* [WHAT TO PRODUCE]: Go through the lines below, tally those that include the word "position", and give only the tally.

* [TASK MATERIAL]:
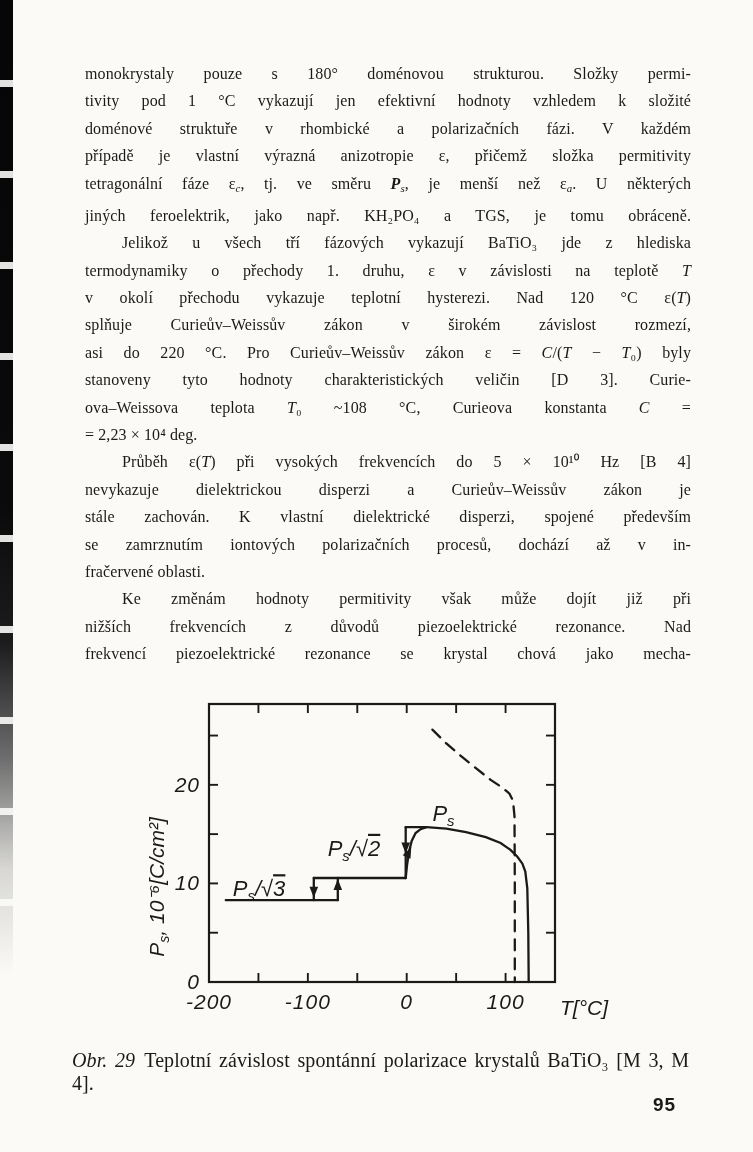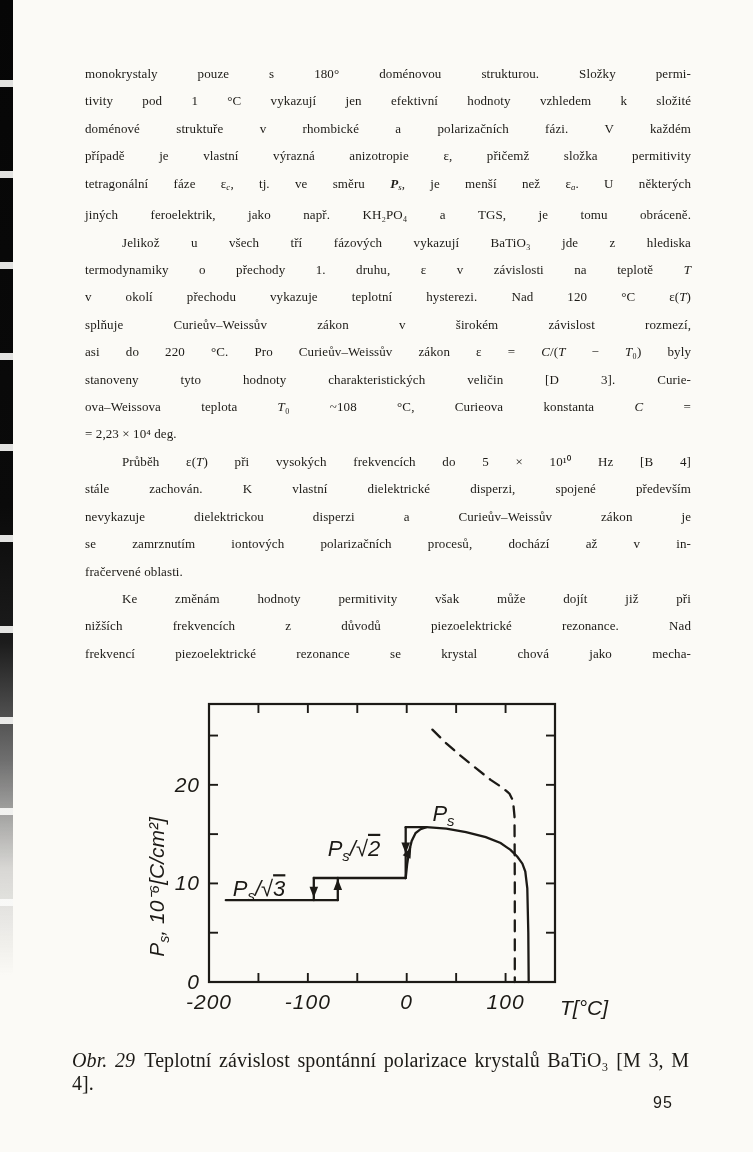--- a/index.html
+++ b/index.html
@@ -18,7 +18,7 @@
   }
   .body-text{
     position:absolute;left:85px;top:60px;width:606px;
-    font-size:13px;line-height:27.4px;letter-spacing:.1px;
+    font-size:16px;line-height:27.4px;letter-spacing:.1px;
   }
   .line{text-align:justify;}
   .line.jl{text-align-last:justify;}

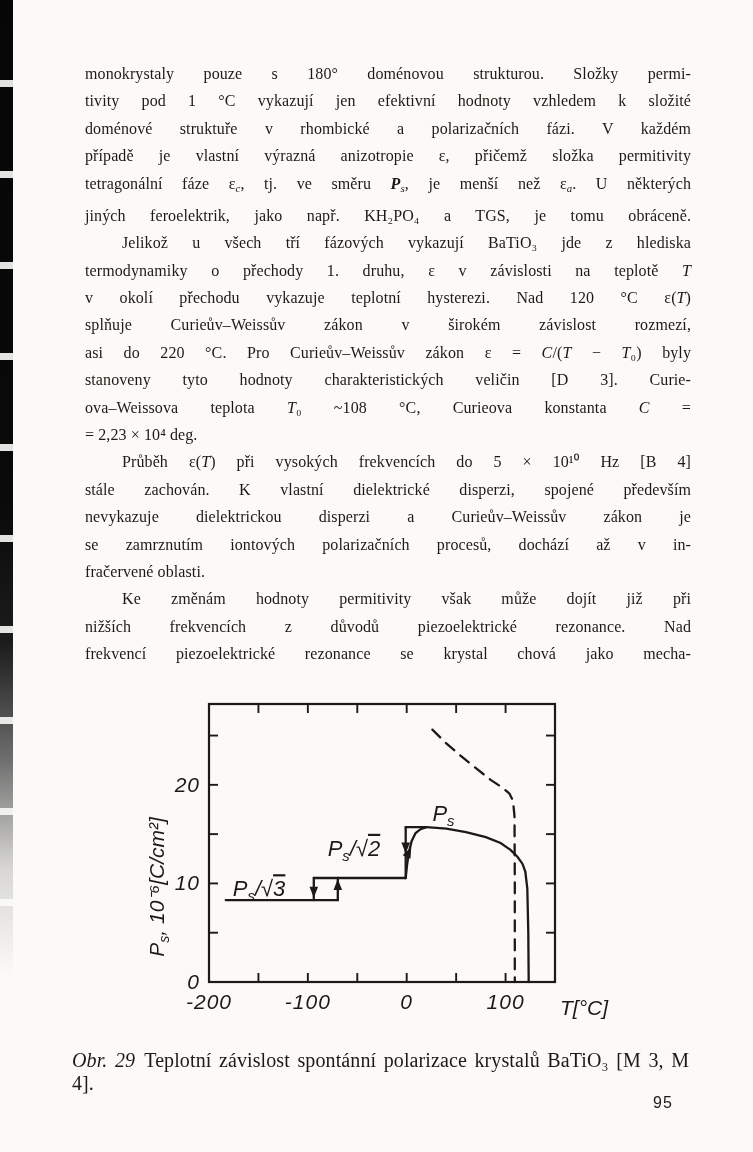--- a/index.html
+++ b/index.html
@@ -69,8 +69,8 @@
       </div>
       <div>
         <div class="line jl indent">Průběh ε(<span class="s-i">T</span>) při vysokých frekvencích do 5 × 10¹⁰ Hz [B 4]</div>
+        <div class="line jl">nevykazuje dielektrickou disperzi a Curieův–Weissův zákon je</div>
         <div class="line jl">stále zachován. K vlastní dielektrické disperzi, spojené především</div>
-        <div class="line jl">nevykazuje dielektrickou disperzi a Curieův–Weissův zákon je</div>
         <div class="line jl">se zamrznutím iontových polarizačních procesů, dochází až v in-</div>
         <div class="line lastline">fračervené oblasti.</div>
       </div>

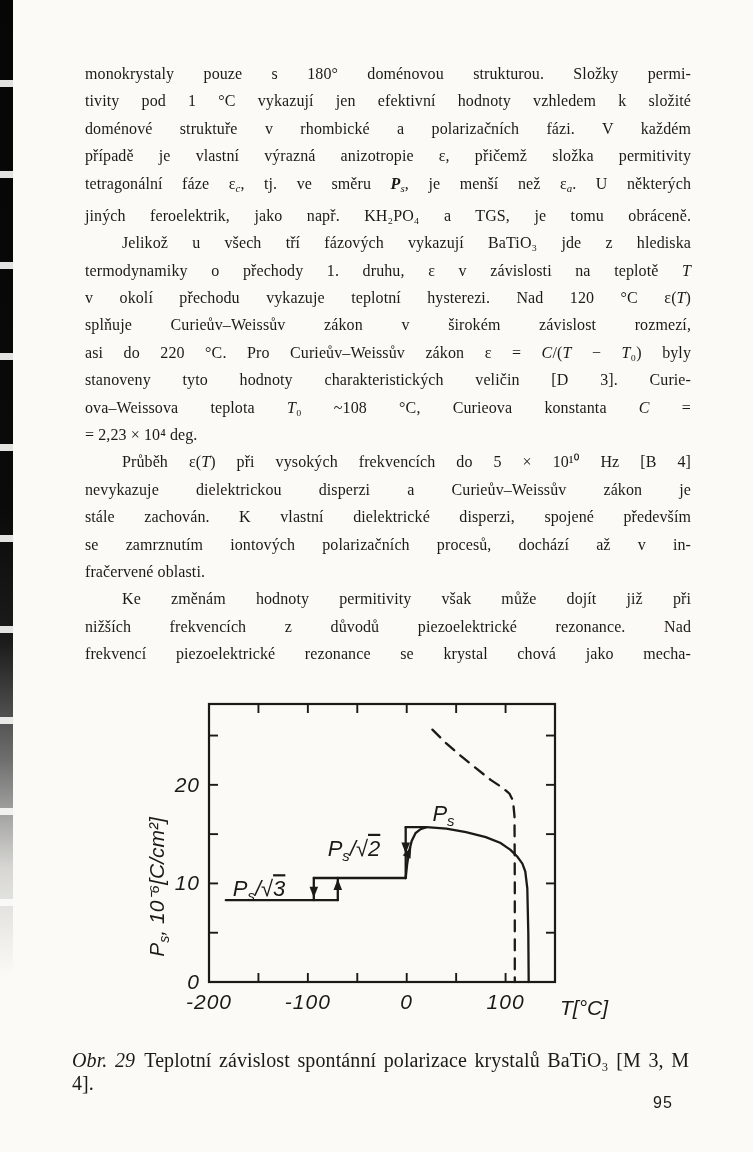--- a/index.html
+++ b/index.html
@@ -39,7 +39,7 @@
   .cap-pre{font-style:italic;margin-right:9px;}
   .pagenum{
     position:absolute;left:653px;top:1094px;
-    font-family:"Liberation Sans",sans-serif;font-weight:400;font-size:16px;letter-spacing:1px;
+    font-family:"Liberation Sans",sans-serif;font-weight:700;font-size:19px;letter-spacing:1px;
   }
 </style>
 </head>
--
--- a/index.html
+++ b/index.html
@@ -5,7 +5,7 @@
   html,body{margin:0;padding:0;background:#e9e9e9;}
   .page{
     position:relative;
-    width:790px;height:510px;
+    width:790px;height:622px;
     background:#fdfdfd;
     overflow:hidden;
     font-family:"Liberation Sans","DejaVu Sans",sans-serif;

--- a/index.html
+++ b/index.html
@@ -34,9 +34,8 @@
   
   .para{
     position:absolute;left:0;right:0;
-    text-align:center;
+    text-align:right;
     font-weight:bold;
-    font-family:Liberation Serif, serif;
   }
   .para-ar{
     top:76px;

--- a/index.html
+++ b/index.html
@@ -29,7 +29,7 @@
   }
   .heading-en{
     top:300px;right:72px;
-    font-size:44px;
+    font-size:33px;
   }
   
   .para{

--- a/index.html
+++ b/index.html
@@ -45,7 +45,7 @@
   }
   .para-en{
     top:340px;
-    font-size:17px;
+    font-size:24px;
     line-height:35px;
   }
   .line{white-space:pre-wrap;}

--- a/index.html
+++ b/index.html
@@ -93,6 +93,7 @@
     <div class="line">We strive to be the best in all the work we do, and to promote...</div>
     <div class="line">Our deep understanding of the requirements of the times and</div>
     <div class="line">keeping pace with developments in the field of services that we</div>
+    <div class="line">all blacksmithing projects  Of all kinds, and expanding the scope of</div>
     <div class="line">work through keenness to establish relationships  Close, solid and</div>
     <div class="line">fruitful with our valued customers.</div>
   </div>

* [WRITTEN ANSWER]: 4